C’est dans ces locaux, à Rosny-sous-Bois, que l’ADN de Lina a été retrouvé dans différents endroits. « Sur les sièges arrière, la ceinture de sécurité arrière centrale et la partie rouge de la boîte du rétracteur ». La boîte a gants de la citadine contenait, elle, le sac à main de la jeune fille. « Avec un miroir, des faux cils, de la colle à faux cils, la coque de son téléphone, des écouteurs. » Et, dans le coffre, « deux cordes avec l’ADN de Lina et de Samuel Gonin mais nulle part la moindre trace de sang », détaille encore le procureur avant d’avancer que « Lina a été ligotée à un moment ou à un autre ».
« Il n’était pas au courant »
Ces analyses sont tombées « le 26 juillet », soit un peu plus de deux semaines après le suicide du meurtrier présumé.

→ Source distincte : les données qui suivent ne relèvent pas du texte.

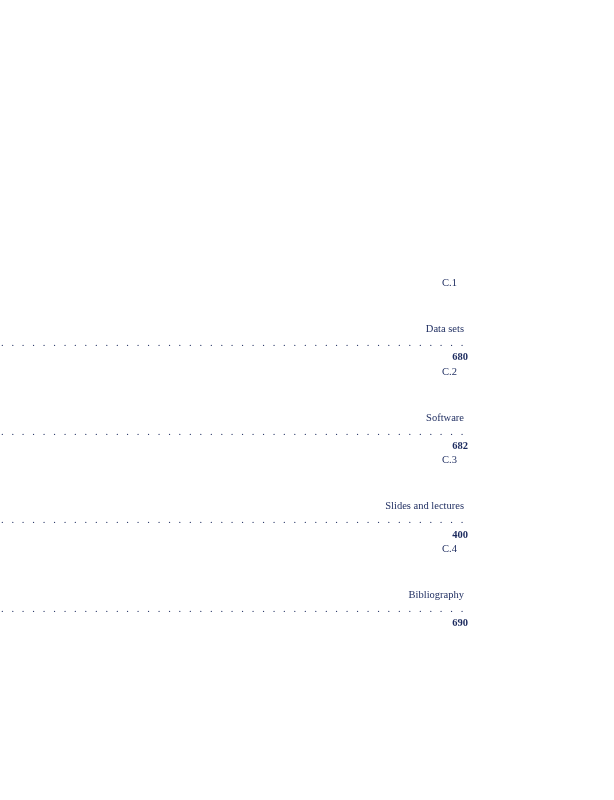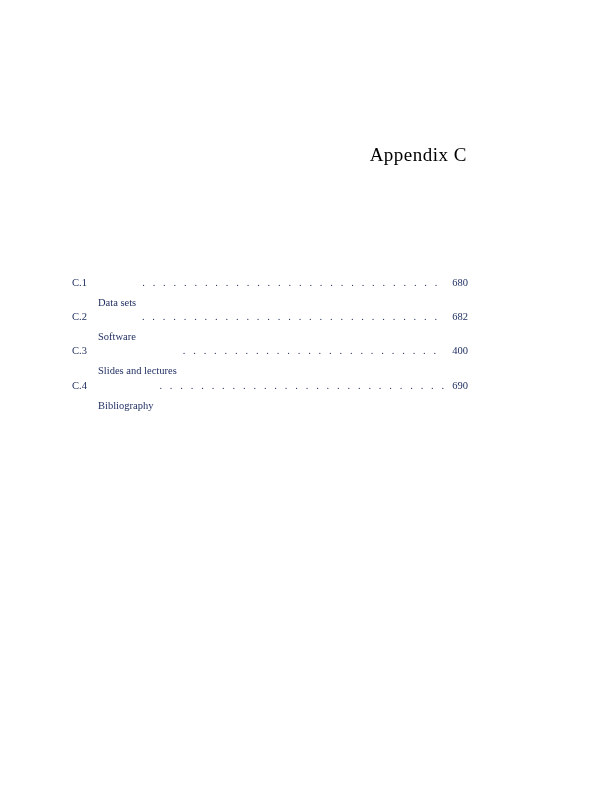--- a/index.html
+++ b/index.html
@@ -90,7 +90,6 @@
 
 <div class="page">
 
-  <div class="chapter-label">Appendix C</div>
 
 
   <div class="toc">

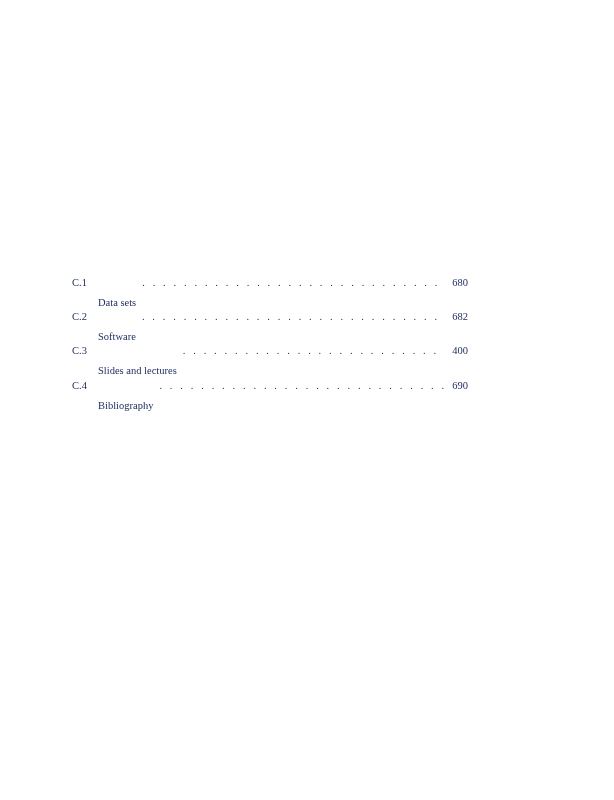--- a/index.html
+++ b/index.html
@@ -52,11 +52,12 @@
   }
   .toc-entry {
     display: flex;
-    align-items: flex-start;
+    align-items: flex-end;
     font-size: 10.5px;
     line-height: 14.2px;
     color: #1b2a5e;
     white-space: nowrap;
+    flex-direction: column;
   }
   .toc-num {
     width: 26px;

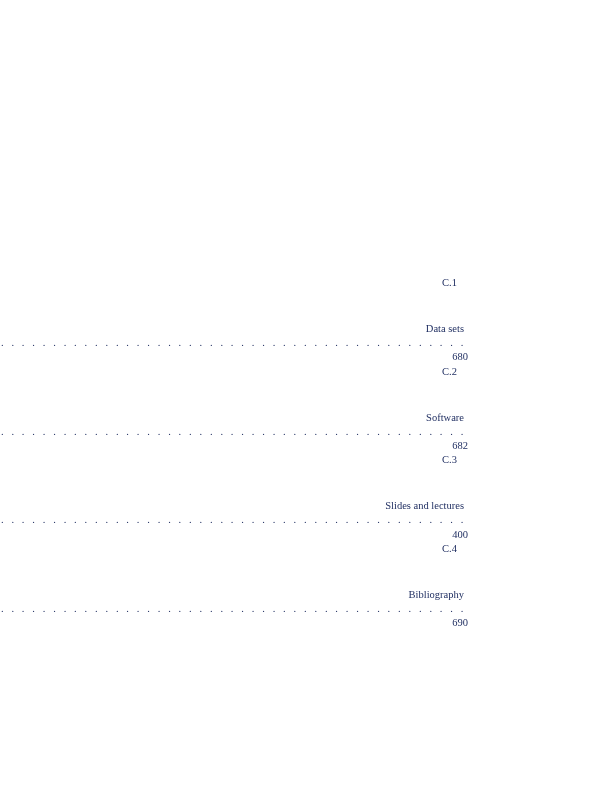--- a/index.html
+++ b/index.html
@@ -84,6 +84,7 @@
     text-align: right;
     width: 22px;
     color: #1b2a5e;
+    font-weight: bold;
   }
 </style>
 </head>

Avait-il connaissance des lourds soupçons qui pesaient sur lui ? « Au jour de sa mort, il n’était pas au courant que la Ford Puma avait été saisie par les enquêteurs », a assuré Alexandre Chevrier en rappelant que le quadragénaire devait en revanche comparaître « en juillet à Besançon pour deux vols avec violence ».
Samuel Gonin a bien laissé des mots mais « aucun ne fait référence expressément à la disparition de Lina ». Ou alors il faut lire entre les lignes. « J’ai perdu mon honneur, ma dignité, mon humanité, je dois partir. Je ne sais pas me contrôler, ça va trop vite », a-t-il écrit.